··· DATA EXTRACT ···

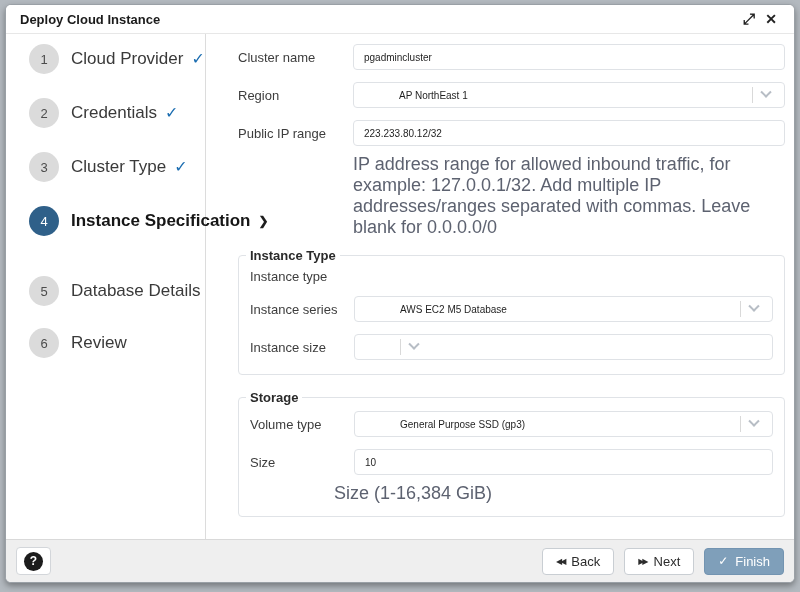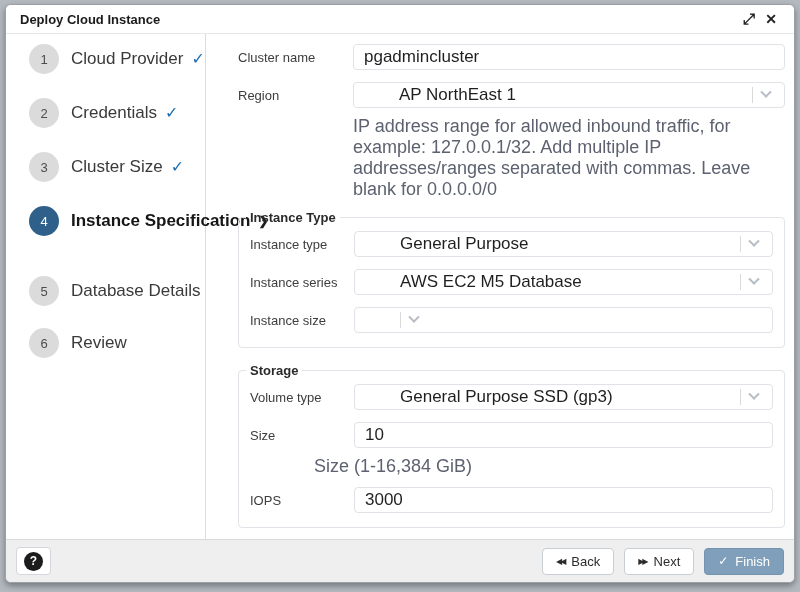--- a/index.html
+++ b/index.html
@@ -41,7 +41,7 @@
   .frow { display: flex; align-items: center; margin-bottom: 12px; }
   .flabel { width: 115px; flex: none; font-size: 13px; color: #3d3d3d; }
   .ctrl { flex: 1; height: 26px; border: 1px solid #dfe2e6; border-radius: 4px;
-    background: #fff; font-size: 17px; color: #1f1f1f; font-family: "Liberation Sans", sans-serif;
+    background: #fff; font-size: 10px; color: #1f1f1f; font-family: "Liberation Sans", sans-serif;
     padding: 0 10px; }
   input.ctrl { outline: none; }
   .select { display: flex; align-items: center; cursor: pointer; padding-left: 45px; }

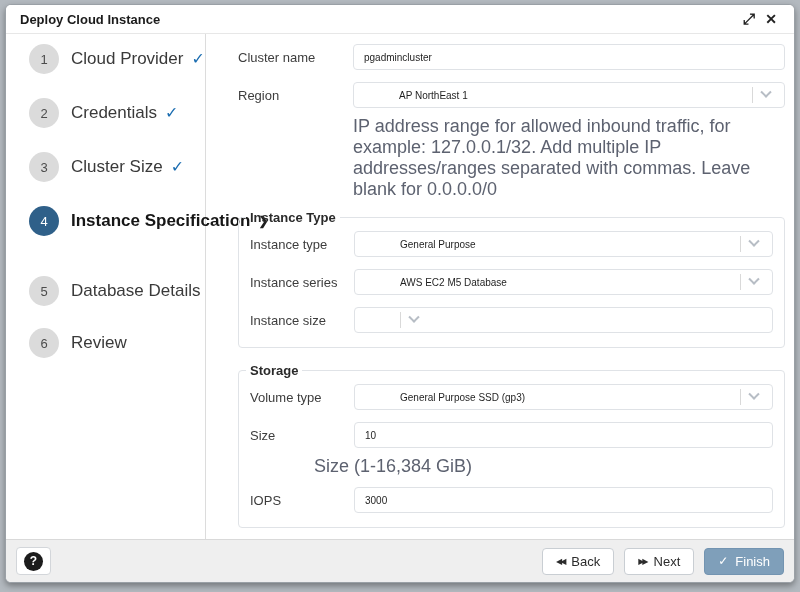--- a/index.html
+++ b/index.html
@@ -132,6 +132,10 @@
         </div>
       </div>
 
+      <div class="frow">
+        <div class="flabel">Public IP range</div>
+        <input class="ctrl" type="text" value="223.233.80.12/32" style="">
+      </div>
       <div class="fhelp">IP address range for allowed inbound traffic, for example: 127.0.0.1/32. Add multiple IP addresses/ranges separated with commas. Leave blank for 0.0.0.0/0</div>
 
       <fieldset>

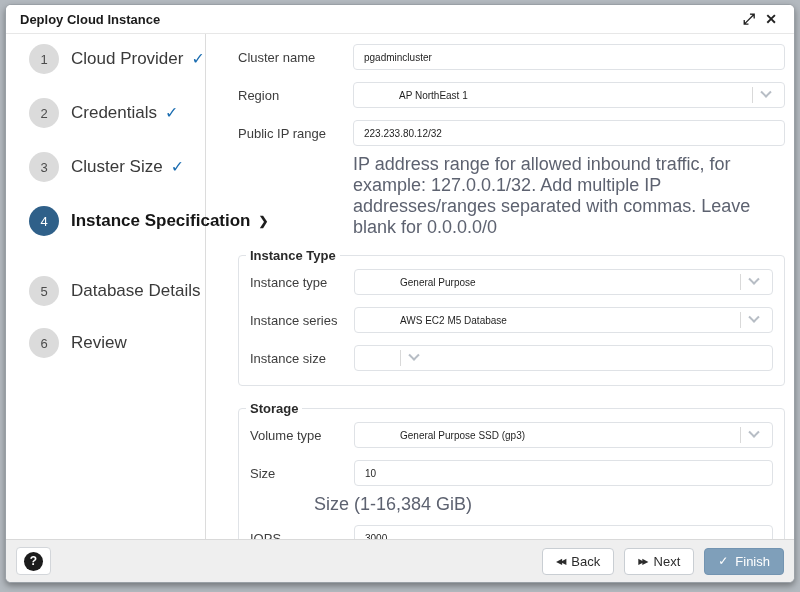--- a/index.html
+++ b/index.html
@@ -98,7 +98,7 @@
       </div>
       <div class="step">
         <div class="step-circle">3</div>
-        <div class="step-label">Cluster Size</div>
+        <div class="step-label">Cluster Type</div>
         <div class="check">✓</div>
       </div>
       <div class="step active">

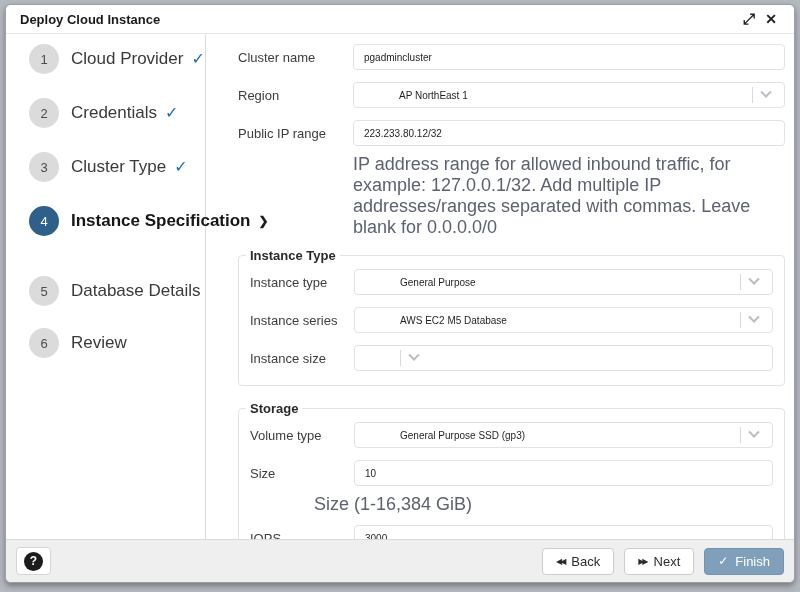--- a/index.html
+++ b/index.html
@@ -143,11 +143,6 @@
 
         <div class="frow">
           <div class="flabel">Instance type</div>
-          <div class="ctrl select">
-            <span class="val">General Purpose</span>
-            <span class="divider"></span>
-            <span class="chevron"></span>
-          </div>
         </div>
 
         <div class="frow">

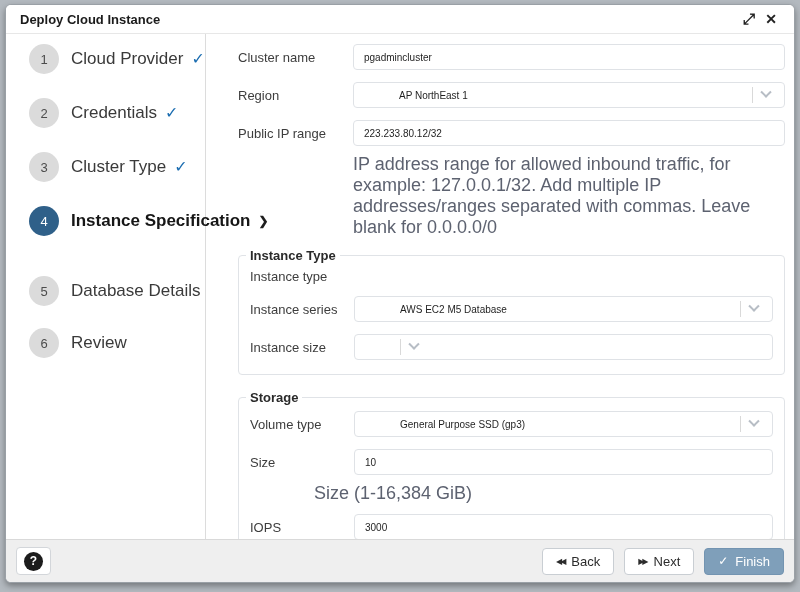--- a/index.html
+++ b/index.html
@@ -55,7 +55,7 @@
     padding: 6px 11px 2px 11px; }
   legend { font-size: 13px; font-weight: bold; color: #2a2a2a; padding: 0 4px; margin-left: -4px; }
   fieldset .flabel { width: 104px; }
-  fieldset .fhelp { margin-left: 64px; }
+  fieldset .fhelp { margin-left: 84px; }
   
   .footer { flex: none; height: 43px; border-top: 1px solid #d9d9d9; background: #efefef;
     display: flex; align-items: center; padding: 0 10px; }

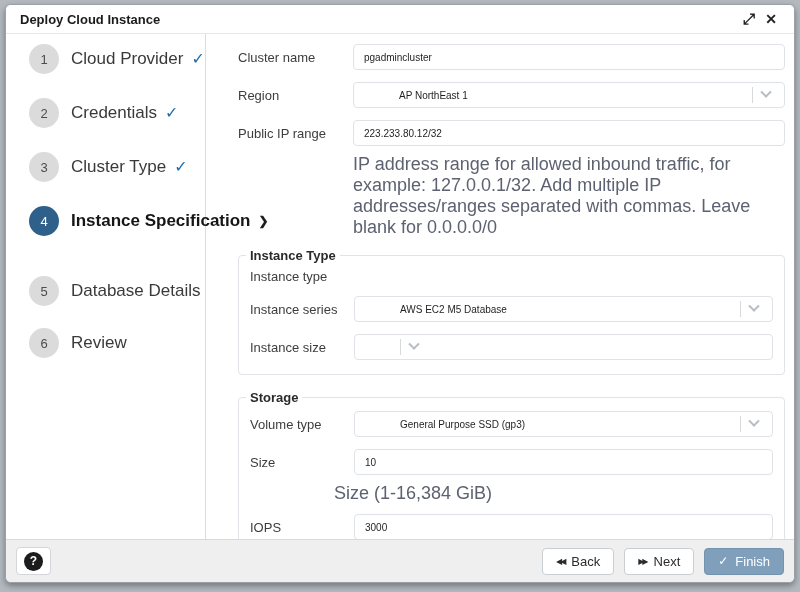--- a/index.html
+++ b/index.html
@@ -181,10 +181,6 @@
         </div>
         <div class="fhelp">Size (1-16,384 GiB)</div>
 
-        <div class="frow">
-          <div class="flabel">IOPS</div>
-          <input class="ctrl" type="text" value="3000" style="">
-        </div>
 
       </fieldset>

···

**EXERCISE DIRECTIONS:** Each record above must be set down again unchanged, with its pictures left out.

**RESPONSE:**
--- a/index.html
+++ b/index.html
@@ -41,7 +41,7 @@
   .frow { display: flex; align-items: center; margin-bottom: 12px; }
   .flabel { width: 115px; flex: none; font-size: 13px; color: #3d3d3d; }
   .ctrl { flex: 1; height: 26px; border: 1px solid #dfe2e6; border-radius: 4px;
-    background: #fff; font-size: 17px; color: #1f1f1f; font-family: "Liberation Sans", sans-serif;
+    background: #fff; font-size: 10px; color: #1f1f1f; font-family: "Liberation Sans", sans-serif;
     padding: 0 10px; }
   input.ctrl { outline: none; }
   .select { display: flex; align-items: center; cursor: pointer; padding-left: 45px; }

--- a/index.html
+++ b/index.html
@@ -132,6 +132,10 @@
         </div>
       </div>
 
+      <div class="frow">
+        <div class="flabel">Public IP range</div>
+        <input class="ctrl" type="text" value="223.233.80.12/32" style="">
+      </div>
       <div class="fhelp">IP address range for allowed inbound traffic, for example: 127.0.0.1/32. Add multiple IP addresses/ranges separated with commas. Leave blank for 0.0.0.0/0</div>
 
       <fieldset>

--- a/index.html
+++ b/index.html
@@ -98,7 +98,7 @@
       </div>
       <div class="step">
         <div class="step-circle">3</div>
-        <div class="step-label">Cluster Size</div>
+        <div class="step-label">Cluster Type</div>
         <div class="check">✓</div>
       </div>
       <div class="step active">

--- a/index.html
+++ b/index.html
@@ -143,11 +143,6 @@
 
         <div class="frow">
           <div class="flabel">Instance type</div>
-          <div class="ctrl select">
-            <span class="val">General Purpose</span>
-            <span class="divider"></span>
-            <span class="chevron"></span>
-          </div>
         </div>
 
         <div class="frow">

--- a/index.html
+++ b/index.html
@@ -55,7 +55,7 @@
     padding: 6px 11px 2px 11px; }
   legend { font-size: 13px; font-weight: bold; color: #2a2a2a; padding: 0 4px; margin-left: -4px; }
   fieldset .flabel { width: 104px; }
-  fieldset .fhelp { margin-left: 64px; }
+  fieldset .fhelp { margin-left: 84px; }
   
   .footer { flex: none; height: 43px; border-top: 1px solid #d9d9d9; background: #efefef;
     display: flex; align-items: center; padding: 0 10px; }

--- a/index.html
+++ b/index.html
@@ -181,10 +181,6 @@
         </div>
         <div class="fhelp">Size (1-16,384 GiB)</div>
 
-        <div class="frow">
-          <div class="flabel">IOPS</div>
-          <input class="ctrl" type="text" value="3000" style="">
-        </div>
 
       </fieldset>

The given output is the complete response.